Rising credit card interest rates disproportionately burden lower-income consumers. These households are more likely to carry revolving balances, have limited access to lower-cost credit, and must allocate an increasing share of income toward interest payments—crowding out discretionary and, in some cases, essential spending. Consistent with this pressure, consumer confidence deteriorated sharply toward the end of 2025. The University of Michigan’s consumer sentiment survey experienced its second-lowest reading on record in November (51), surpassed only by June 2022’s reading of 50.8 Sentiment improved modestly in December, ending the year at 53, driven by a slight improvement in expectations for personal finances and business conditions over the coming year.9

A “K-shaped” economy describes a period in which parts of the economy move in different directions simultaneously, producing divergent outcomes. Consumer behavior currently reflects this divide: Higher-income households are spending with confidence while lower-income households are buckling under the combined pressure of rising costs and slowing income growth. Bank of America’s credit and debit card data illustrates a K-shaped spending picture. In November, lower-income households recorded a 0.6% year-over-year increase in their three-month average total card spending, compared with a 2.6% increase for higher-income households.10 Middle-income households saw spending rise by 1.4% year over year.10

This spending divergence is also evident in the Federal Reserve’s Beige Book, which compiles anecdotal evidence from across the twelve Federal Reserve districts on economic activity, labor markets, and inflation.

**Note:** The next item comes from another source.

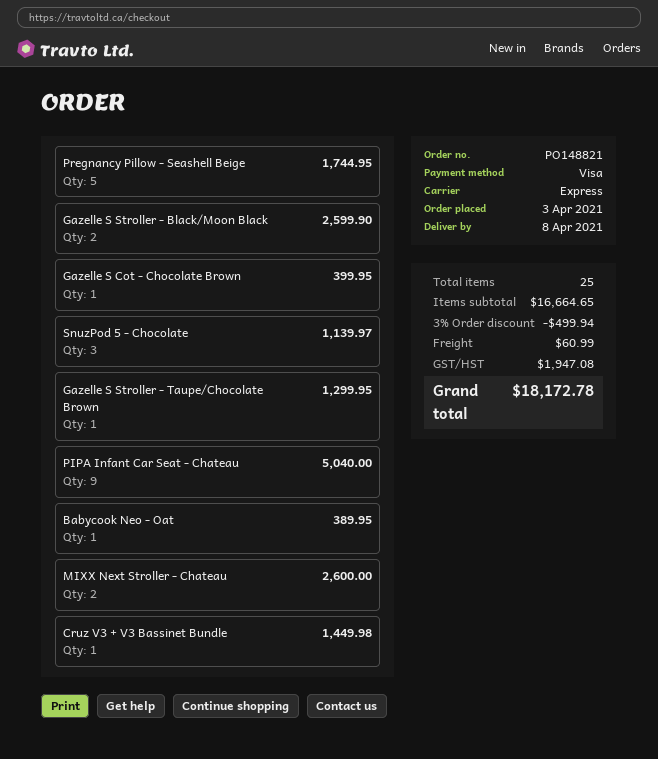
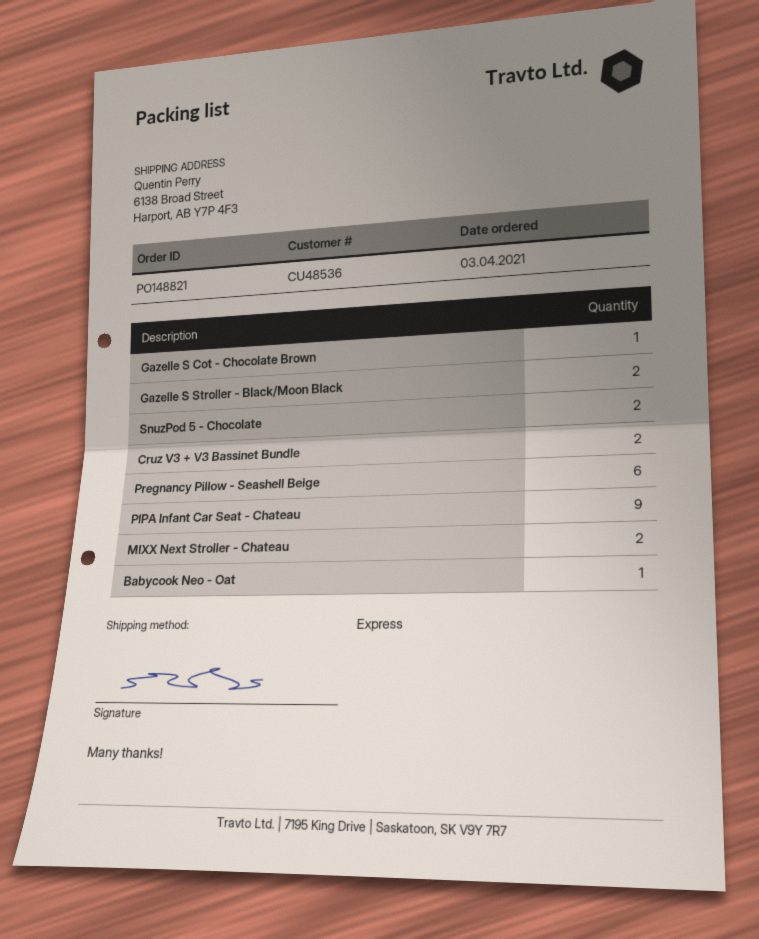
Pregnancy Pillow - Seashell Beige: 5 -> 6
SnuzPod 5 - Chocolate: 3 -> 2
Gazelle S Stroller - Taupe/Chocolate Brown: 1 -> none
Cruz V3 + V3 Bassinet Bundle: 1 -> 2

According to the Federal Reserve Bank of San Francisco:

“Consumers at the lower end of the income distribution continued to reduce their discretionary spending, including on full-service restaurant dining, elective health care, entertainment, and beauty and personal services… Demand from consumers at the higher end of the income distribution was resilient.11

Corporate commentary reinforces this narrative. At a conference in early December, Restaurant Brands International’s CEO Joshua Kobza observed:

“We have seen the lower-end consumer be a little bit softer. That’s been pretty persistent throughout this year. And we’ve seen a little bit more strength in the middle and upper tiers.”12

According to PayPal CFO Jamie Miller:

“We are a very middle-income, lower-income, main street America sort of consumer base in our portfolio. We also skew retail and a little bit more discretionary. And when you look at that, we continue to see consumers spending less, trading down, average order values down, and just a shifting in that space.12

On the higher-income consumer, Disney CFO Hugh Johnston said during the company’s second quarter earnings call:

“Our consumer, as you know, tends to be at the higher income deciles, and those consumers continue to do well.”12

Echoing this assessment, Citizens Financial President Brendan Coughlin stated during the company’s third-quarter earnings call:

“It’s a K-shaped economy without question. You’re seeing significant stability and growth at the high end and some moderate signs of stress at the low end.13

The K-shaped dynamic has also become increasingly visible in the labor market, particularly with wage growth. Since October 2024, there has been increasing disparity in wage growth between the lowest quartile and highest quartile of wage earners. In October 2024, wage growth was broadly aligned across income distribution demographics. Low- and high-income earners recorded nearly identical 12-month gains—4.8% and 4.9%, respectively.14 By November 2025, that relationship had clearly broken down: Wage growth for high-income earners was at 4.3% relative to a 3.5% pace for low-income earners.14

Wealth accumulation in the U.S. has become increasingly K-shaped. Asset holders—those invested in real estate or the stock market—have captured the lion’s share of gains while non-asset holders have been largely left behind. By mid-2025, the top 1% of households held 31% of total household wealth, compared with just 2.5% for the bottom 50%.15,16 Over the past decade, house prices have risen 173%, while household ownership of stocks has reached record levels, generating similar wealth gains for investors.17,18,19 Meanwhile, those unable to enter the housing market face rising barriers, and the median age of first-time homebuyers is now 40.20 According to the National Association of Retailers deputy chief economist Jessica Lautz:

“Unfolding in the housing market is a tale of two cities. We’re seeing buyers with significant housing equity making larger down payments and all-cash offers, while first-time buyers continue to struggle to enter the market.”20

A significant share of the U.S. population owns neither property nor equities. According to the Federal Reserve’s 2022 Survey of Consumer Finances, 58% of U.S. households owned equities at that time while a more recent May 2025 Gallup poll suggests ownership has risen modestly to approximately 62% of adults.19,21 The homeownership rate, which captures property ownership at the household level, stood at 65% in the third quarter of 2025, down from a peak of 69% in 2004 and a post-pandemic high of 68% in 2020.22 As a result, nearly 40% of Americans have not participated in the recent appreciation of equity and housing markets. This exclusion has contributed to a widening wealth divide, reinforcing the K-shaped dynamics already evident across spending and income.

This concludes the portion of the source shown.